As a pharmacist, that assumption is foundational to my profession. It is also the bedrock of the health system that all of you rely on.
And it is eroding.

The System I Was Trained to Trust
When I was trained, the FDA was the referee.
Imperfect, yes. Underfunded, certainly. But structurally insulated. Drug approval decisions were made on the facts, and the facts only.
Companies could argue over trial design. They could debate endpoints. They could challenge labeling language.
What they could not do — at least in theory — was appeal regulatory posture to the White House.
That boundary is softening.

A recent STAT News investigation revealed that lobbyists now openly discuss whether they can “influence the process.” Political firms tied to the administration have become part of Big Pharma regulatory strategy. Congressional inquiries into specific drug applications have become, in one FDA official’s words, “a pretty frequent drumbeat.”
None of this proves a drug was improperly approved.
But it proves something else:
Political escalation is now considered a rational strategy.
That’s new.
And that matters.

The Speed-for-Concessions Problem
The Moderna episode got my attention. The broader pattern is what concerns me.
Under the current administration, we’ve seen expedited review timelines offered in exchange for policy concessions.
For example:
The White House offered EMD Serono a speedy drug review and tariff relief in exchange for lowering fertility drug prices.
Eli Lilly lowered prices on its blockbuster weight-loss drugs and received vouchers for faster drug reviews in return.
Let me be clear about something that may surprise you:
I am not inherently opposed to faster drug approvals.
If a life-changing medication can safely reach patients sooner, that is fantastic.

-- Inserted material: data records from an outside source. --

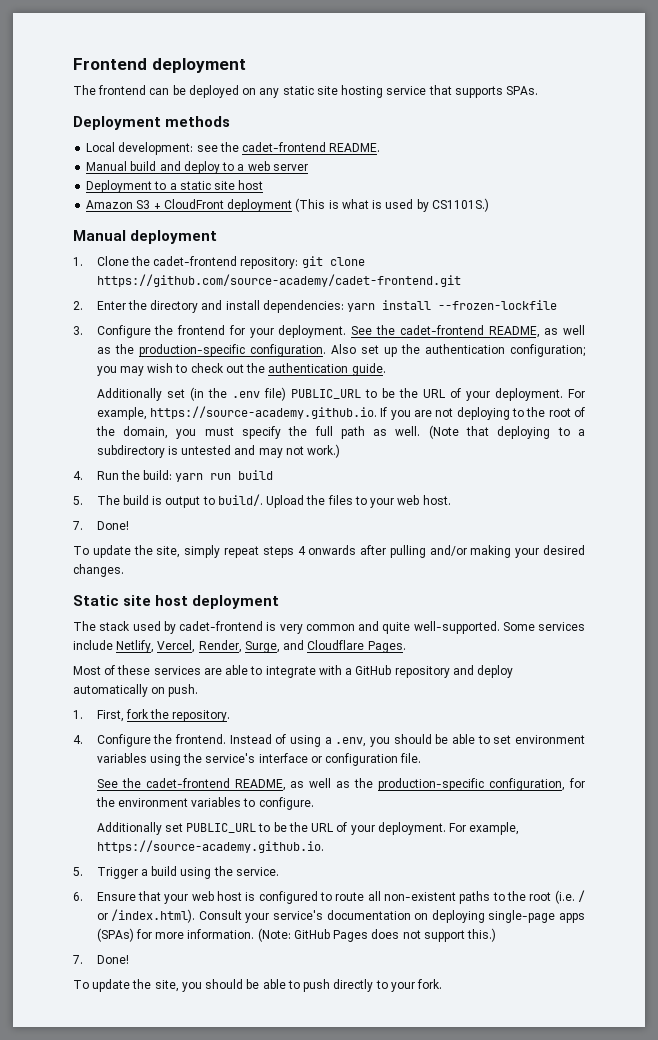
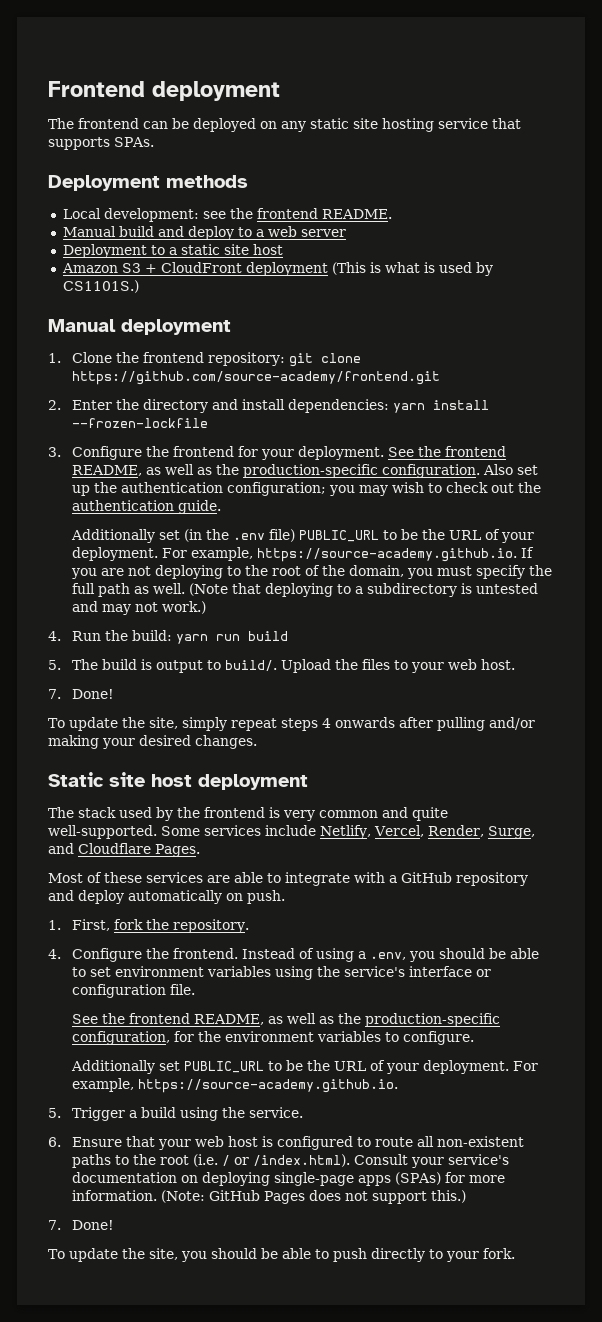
[242,142,327,152] cadet-frontend -> [256,208,318,219] frontend
[153,256,238,266] cadet-frontend -> [142,352,204,363] frontend
[96,274,461,287] https://github.com/source-academy/cadet-frontend.git -> [71,371,440,385] https://github.com/source-academy/frontend.git
[399,325,484,335] cadet-frontend -> [444,446,506,457] frontend
[179,621,263,631] cadet-frontend -> [177,807,265,818] the frontend
[145,778,230,788] cadet-frontend -> [128,1013,190,1024] frontend

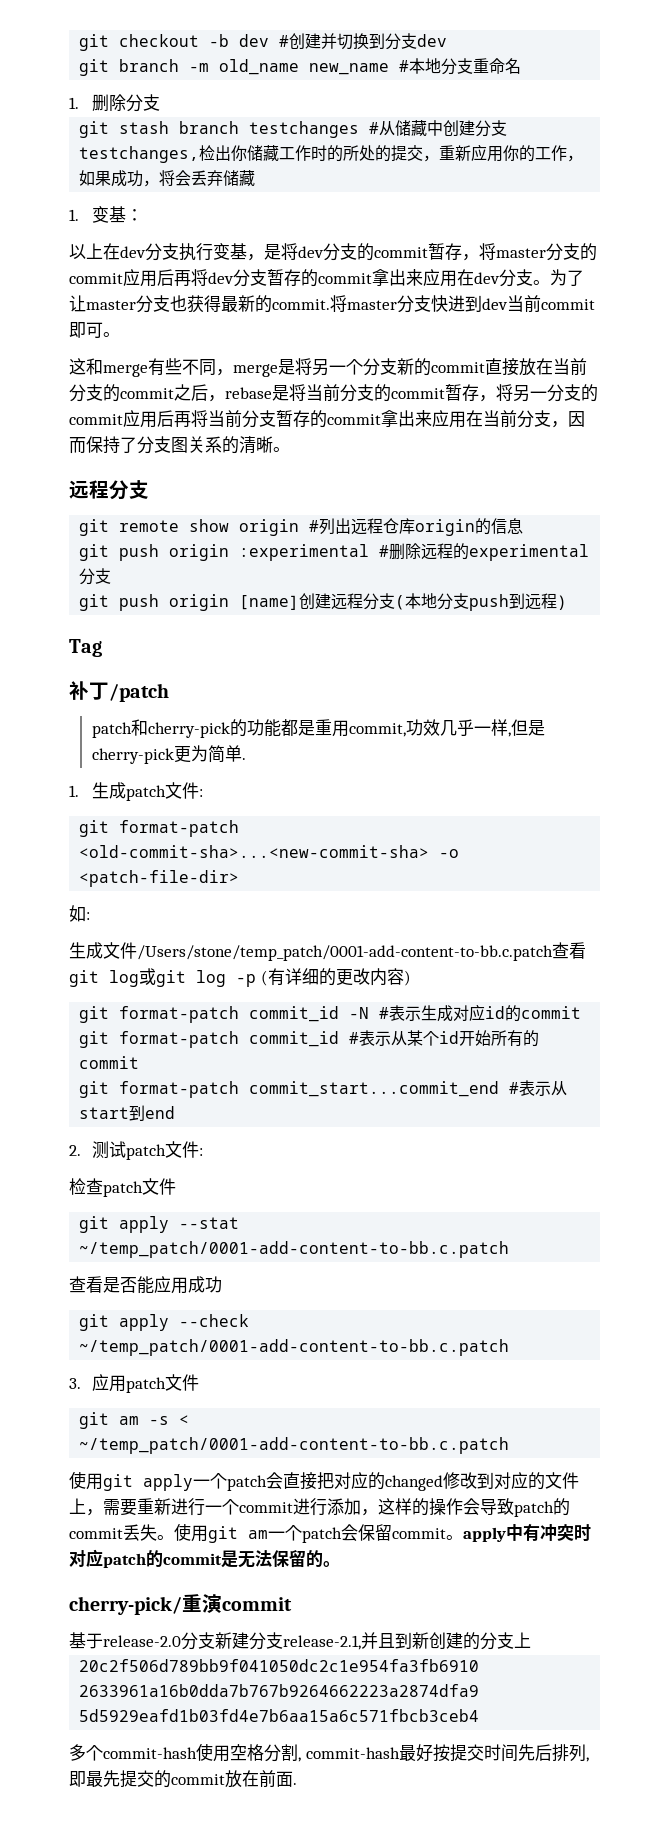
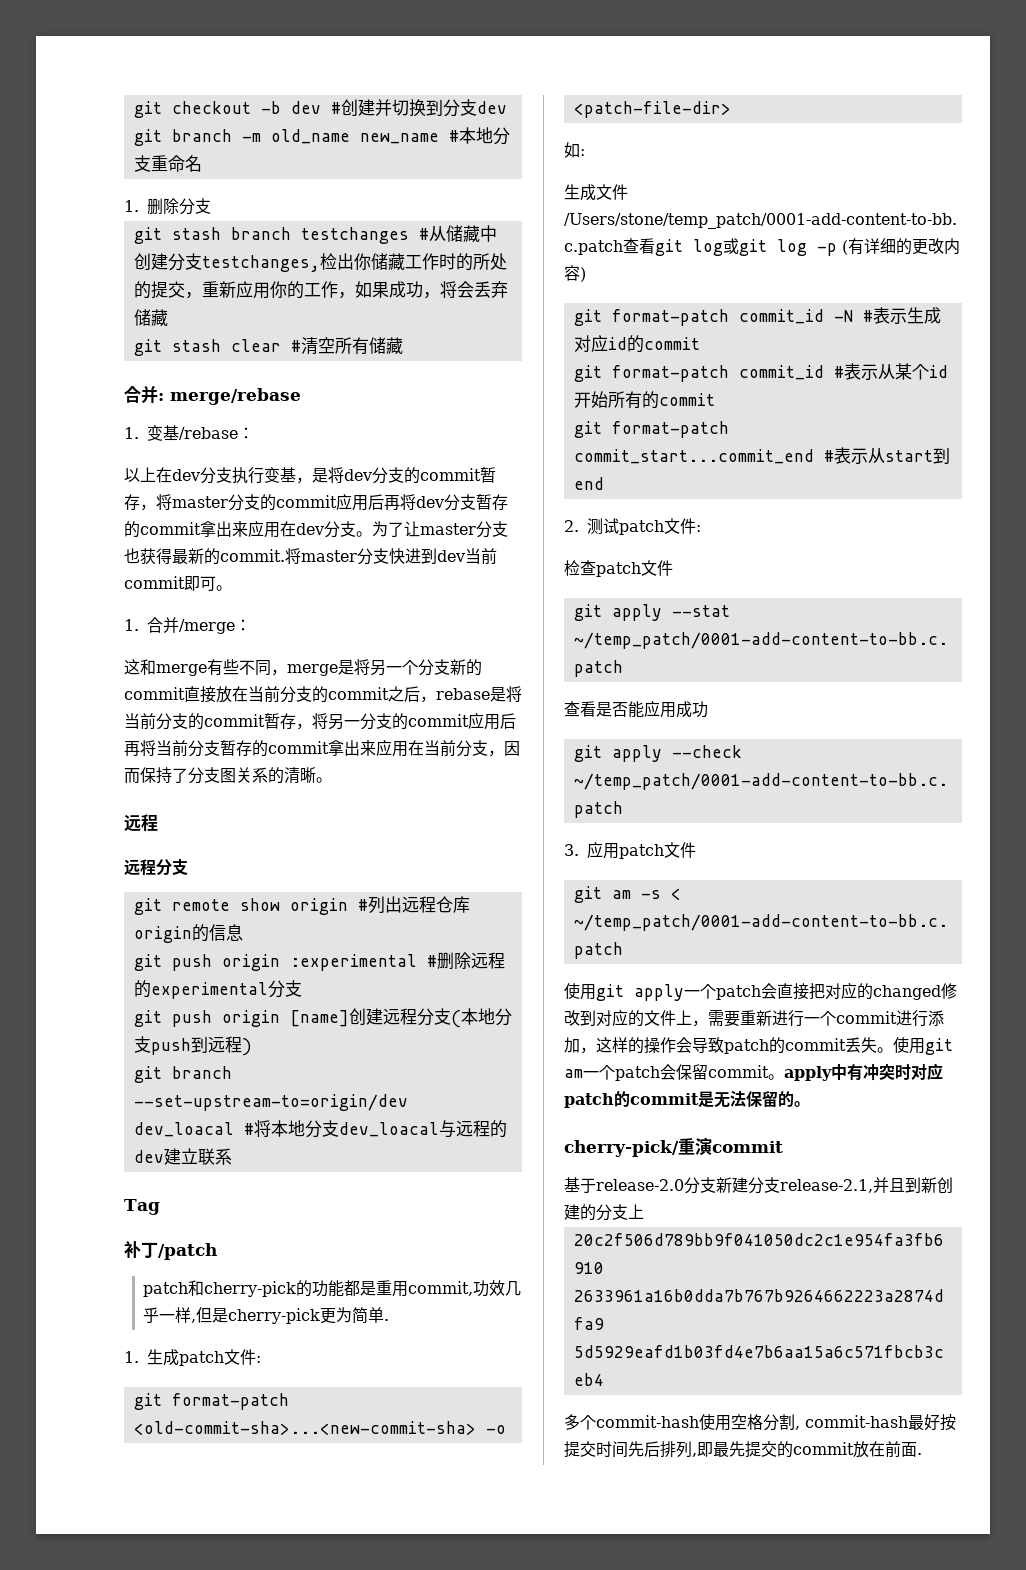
(256, 178) none -> [133,337,403,356] [124,385,301,405] // git stash clear #清空所有储藏 // 合并: merge/rebase
(126, 214) none -> [179,427,238,440] /rebase
(120, 334) none -> [124,617,251,634] // 1.合并/merge：
(109, 489) none -> [124,859,156,876] // 远程
(568, 602) none -> [133,1066,232,1083] [133,1094,408,1111] [133,1120,507,1138] [133,1148,232,1165] // git branch --set-upstream-to=origin/dev dev_loacal #将本地分支dev_loacal与远程的dev建立联系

If companies are willing to lower prices in exchange for operational efficiency, that can be good public policy.
The issue arises when regulatory speed becomes political currency.
Drug review timelines exist for a reason. They allow for:
Data scrutiny
Labeling review
Manufacturing validation
Internal debate among scientists whose job is to challenge claims — not advance them
When speed is granted as part of a broader political negotiation, it ceases to be purely scientific.
It becomes transactional.
And once regulatory tempo is negotiable, the integrity of the process is no longer guaranteed by structure alone.

The Gutting of the FDA
Do I believe career FDA scientists are acting in good faith?
Yes — at least the ones who remain.
But the number of career scientists has dwindled. Many have left voluntarily. Others have been pushed out. Morale inside the agency has cratered. The departures have been so numerous that outlets like STAT have dedicated coverage tracking the exodus.
At the same time, power has shifted toward political appointees. Look no further than RFK as Exhibit A.
You do not need cartoonish corruption to alter institutional behavior. You only need:
A shrinking bench of independent experts
Increased involvement from political leadership
A belief among industry that White House escalation can shift posture
Public rhetoric that frames “cutting red tape” as virtue
I have written before about how fragile oversight already is. The FDA inspects only a fraction of foreign manufacturing facilities. It relies on voluntary compliance more than most Americans realize.
That system was already stretched thin.
Political leverage makes it brittle.

My Red Line
Here is where I draw the line.
It is not about whether a drug is approved or denied.
It is about whether anyone outside the scientific review committee shaped the timeline or the outcome.
That includes:
Accelerating review because of political pressure
Slowing review because of political disfavor
Overruling scientific hesitation due to executive interest
Granting preferential timelines tied to unrelated policy negotiations
The moment review tempo or outcome is shaped by someone other than the scientists tasked with evaluating the data, the firewall is compromised.
That doesn’t always mean it’s the wrong decision or bears a catastrophic outcome. But integrity is an all or nothing proposition. Even the slightest tear in the fabric leads to eventual problems.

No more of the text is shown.